Ladies, get the bunting out! Praise be, for a new “ambassadors programme” is launching a search for female role models who can inspire women across Britain to get involved in enterprise. All this time, we fuzzy-headed little things weren’t lacking the finance, the backing, or a level playing field to start our own businesses. No, we were just totally uninspired by ourselves. I’m glad we’ve got to the bottom of it, because – hell – I don’t know about you, but I sure am tired of hanging out with all these vapid, unimaginative women, twiddling their thumbs in want of something to do when the baby goes to bed.

Women in enterprise is nothing new. From selling stocks to selling sex, women have known how to turn a profit since time began. There’s graffiti in Pompeii advertising the services of one particularly nubile young woman, for two donkeys. Nothing’s changed; we’ve just managed to expand our repetoir a bit. So I think it’s about time we quashed a couple of myths about women who choose to work for themselves.

Firstly, why is it always assumed that the default go-to role model for an aspirant young woman must be someone else in possession of a womb? Yes, Madeleine Albright was right, there is a special place in hell reserved for women who do not look out for other women; but any woman who’s been to a single sex school, or gone on a hen night, will know that female solidarity is great – rock on, sisters, I dig our ovary empathy and your tuneless rendition of Total Eclipse – but people solidarity is better.
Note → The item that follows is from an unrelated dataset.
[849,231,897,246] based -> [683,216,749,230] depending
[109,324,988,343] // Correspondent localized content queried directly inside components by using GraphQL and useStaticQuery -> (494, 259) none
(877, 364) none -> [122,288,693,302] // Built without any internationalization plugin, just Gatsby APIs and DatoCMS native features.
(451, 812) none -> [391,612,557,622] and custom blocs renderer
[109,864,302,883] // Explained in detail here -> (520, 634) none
We need to stop with the By Women, For Women mantra; it’s good till a point, it’s like the choke on a 15 year old Fiat Uno parked on a hill – just get the damn thing going – but it’s not for the long-haul. Before long, we realise we’ve locked ourselves in fiddly little boxes and all the men are on the outside chest-bumping and being more successful, because we stopped involving them in our hopes for the future.
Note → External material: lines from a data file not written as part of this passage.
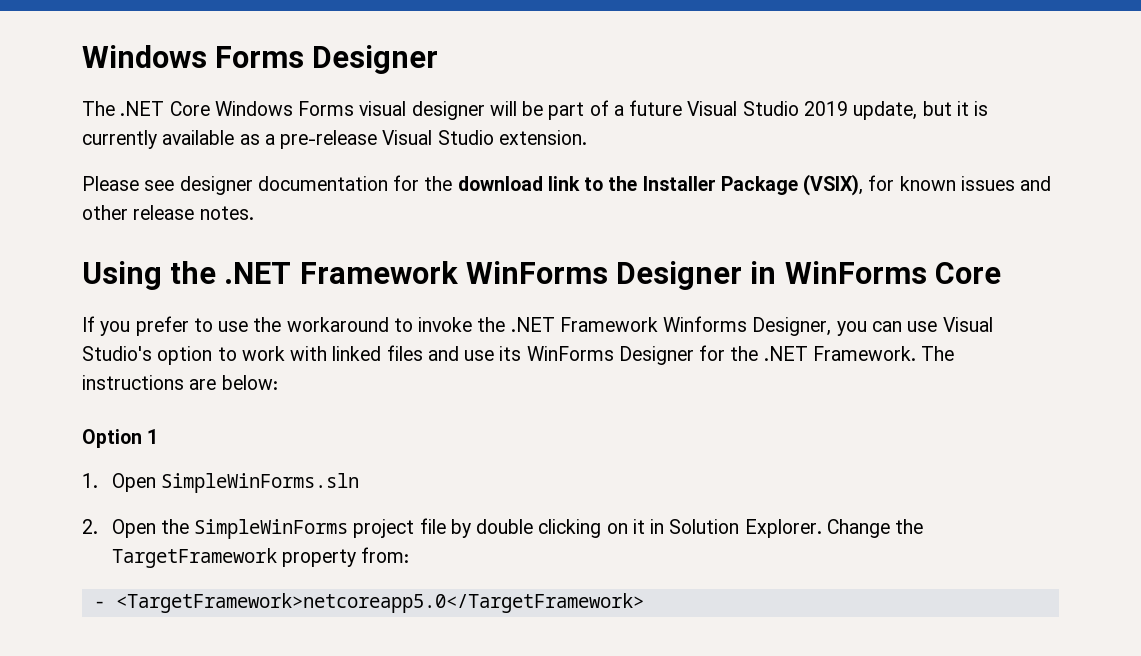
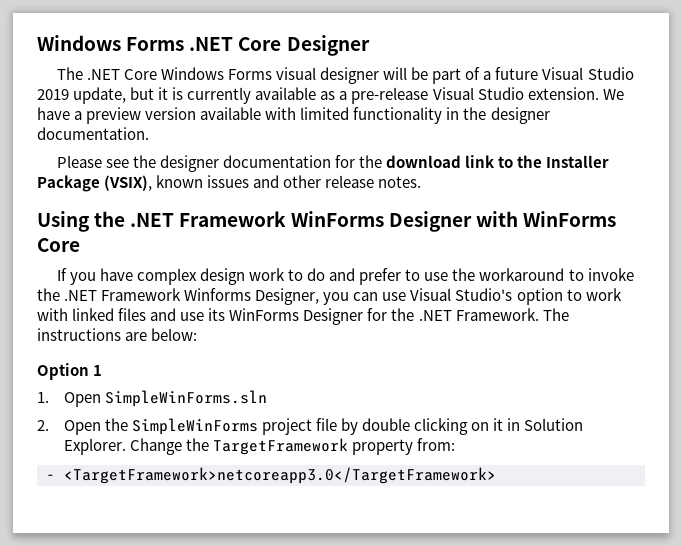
[82,45,305,68] Windows Forms -> [37,35,282,51] Windows Forms .NET Core
(587, 137) none -> [602,89,624,100] [37,107,550,124] [37,127,149,140] We have a preview version available with limited functionality in the designer documentation.
(175, 185) none -> [132,155,156,168] the
[868,175,895,191] for -> (153, 183) none
[750,261,777,284] in -> [475,211,518,227] with
(131, 328) none -> [99,268,356,285] have complex design work to do and
[115,593,644,613] <TargetFramework>netcoreapp5.0</TargetFramework> -> [64,467,496,484] <TargetFramework>netcoreapp3.0</TargetFramework>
Don’t we have the right to inspire men, too? Throw a couple of X and Y chromosomes together, sparking off conflicts and resolutions, bitter mistakes and heady opportunities, and you’ve got yourself a veritable gender-fest. It’s almost like real life. Crazy, I know.

Secondly, I resent the pervasive and reductive assumption that female entrepreneurs only occupy themselves with typical gender-specific business ventures, like baking cakes, arranging flowers or designing saccharine, organic baby-wear. That grotesque word ‘mumtrepreneur’ evokes everything women have fought against in the struggle for equality – a frantic Mother of three squeezing every viable five minutes out of her day by baking sugar-free cup cakes in between breakfast, the school run, ballet, scouts, dinner, bath and bed, and then sitting boggle-eyed by the light of her laptop at midnight, wearily ticking off distribution orders and quelling the mounting realisation that after six months of oven-slamming endeavor she’s only made enough money to buy a cheap bottle of plonk with which to numb the pain. Is she happy? Christ, I hope so. I’d rather get the two donkeys.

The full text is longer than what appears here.